Chinese lawyer, others held in Tiananmen clampdown

GILLIAN WONG
Associated Press

BEIJING (AP) — Chinese authorities detained a well-known rights lawyer and several other people Tuesday in an apparent bid to deter activists from marking the upcoming 25th anniversary of a brutal military suppression of pro-democracy protesters.

Beijing police placed Pu Zhiqiang under criminal detention early in the morning, according to Qu Zhenhong, an associate at Pu’s firm who has been in contact with his family.

Pu enjoys mainstream prominence that is unusual for most dissidents, and news of his detention was circulating widely on Chinese microblogs. Despite his outspoken criticism of the government, Pu has been featured in magazines and interviewed about labor camps, against which he led high-profile campaigns.

He has represented both high-profile dissidents such as the artist Ai Weiwei as well as the family members of Communist Party members who died in custody of the party’s anti-graft investigators after being tortured.

Two of Pu’s close friends, Beijing activist Hu Jia and Shanghai lawyer Si Weijiang, said the detention was likely the authorities’ retaliation against Pu for attending a seminar in Beijing on Saturday to discuss the June 4, 1989, military crackdown on demonstrators in Tiananmen Square.

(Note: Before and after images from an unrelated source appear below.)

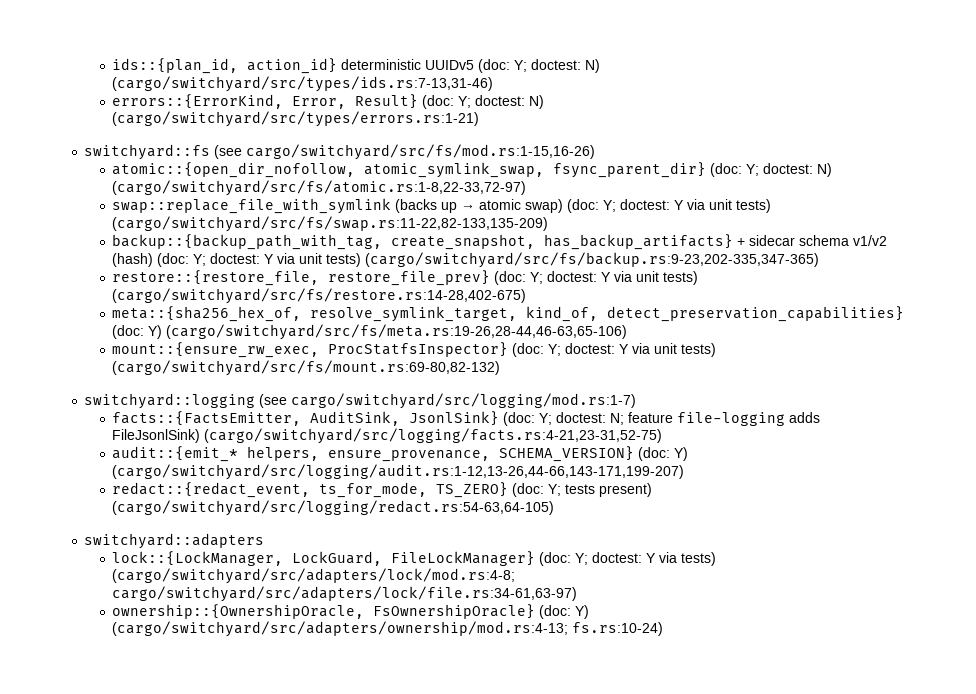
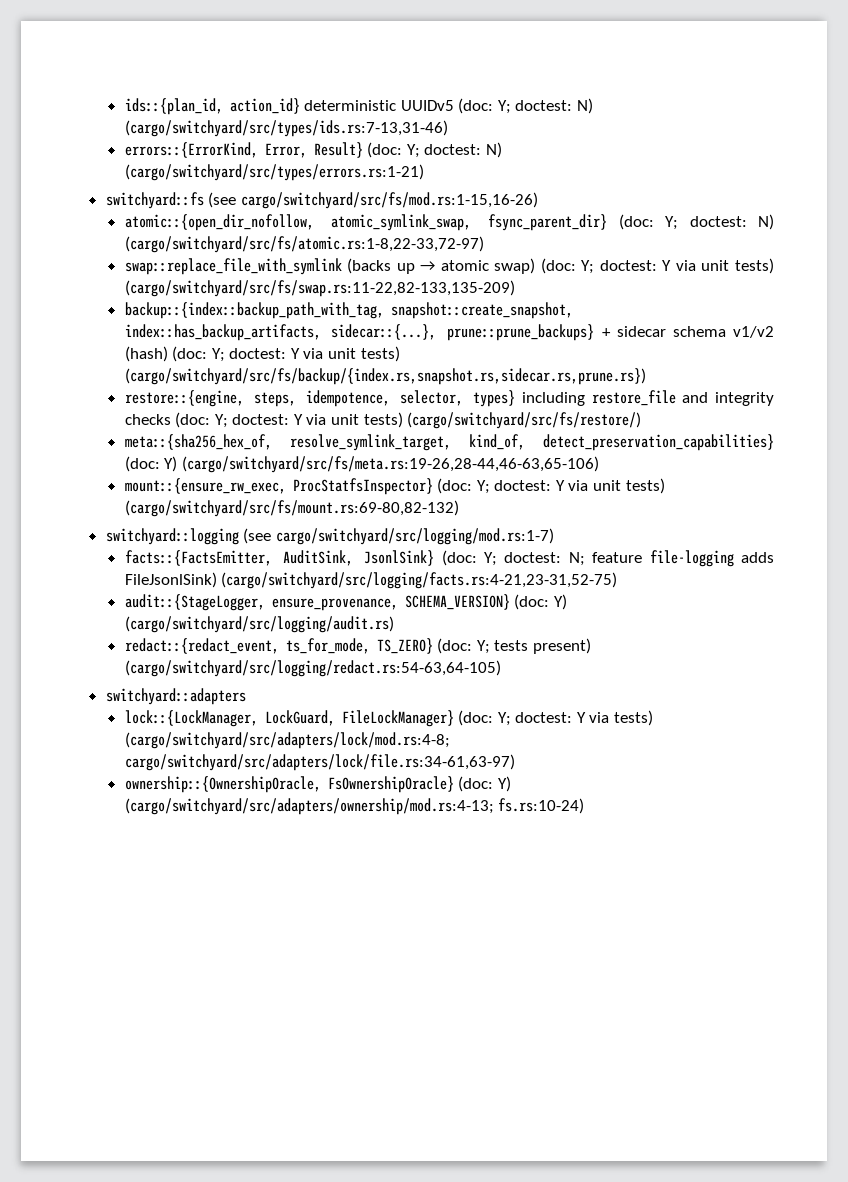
- backup::{backup_path_with_tag, create_snapshot, has_backup_artifacts} + sidecar schema v1/v2 (hash) (doc: Y; doctest: Y via unit tests) (cargo/switchyard/src/fs/backup.rs:9-23,202-335,347-365)
- restore::{restore_file, restore_file_prev} (doc: Y; doctest: Y via unit tests) (cargo/switchyard/src/fs/restore.rs:14-28,402-675)
+ backup::{index::backup_path_with_tag, snapshot::create_snapshot, index::has_backup_artifacts, sidecar::{...}, prune::prune_backups} + sidecar schema v1/v2 (hash) (doc: Y; doctest: Y via unit tests) (cargo/switchyard/src/fs/backup/{index.rs,snapshot.rs,sidecar.rs,prune.rs})
+ restore::{engine, steps, idempotence, selector, types} including restore_file and integrity checks (doc: Y; doctest: Y via unit tests) (cargo/switchyard/src/fs/restore/)
- audit::{emit_* helpers, ensure_provenance, SCHEMA_VERSION} (doc: Y) (cargo/switchyard/src/logging/audit.rs:1-12,13-26,44-66,143-171,199-207)
+ audit::{StageLogger, ensure_provenance, SCHEMA_VERSION} (doc: Y) (cargo/switchyard/src/logging/audit.rs)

“I believe the authorities are detaining Pu now so that he can’t do anything between now and the anniversary and so his detention will create a panic and terror among those who wish to remember that day,” Hu said by phone. Hu himself has been under house arrest since February, he said.

Several other people who attended the seminar, including Beijing-based scholars Hao Jian and Xu Youyu and blogger and free speech activist Liu Di, were similarly detained Tuesday, Hu said, citing their family members. Calls to their mobile phones rang unanswered.

The Chinese government has never fully disclosed what happened during the crackdown on pro-democracy protesters that killed hundreds, possibly more, and has branded the protests a “counterrevolutionary riot.”

Authorities try to stifle any public activities that remember those who died.

Pu had taken part in the 1989 demonstrations when he was a graduate student. The tumultuous protests lasted seven weeks army troops backed by tanks crushed the unarmed protesters.

Public discussion of the crackdown remains taboo in China, making the seminar — reports of which trickled out to the public by social media postings — an unusually bold event despite being held in a private residence and attended by only about a dozen people.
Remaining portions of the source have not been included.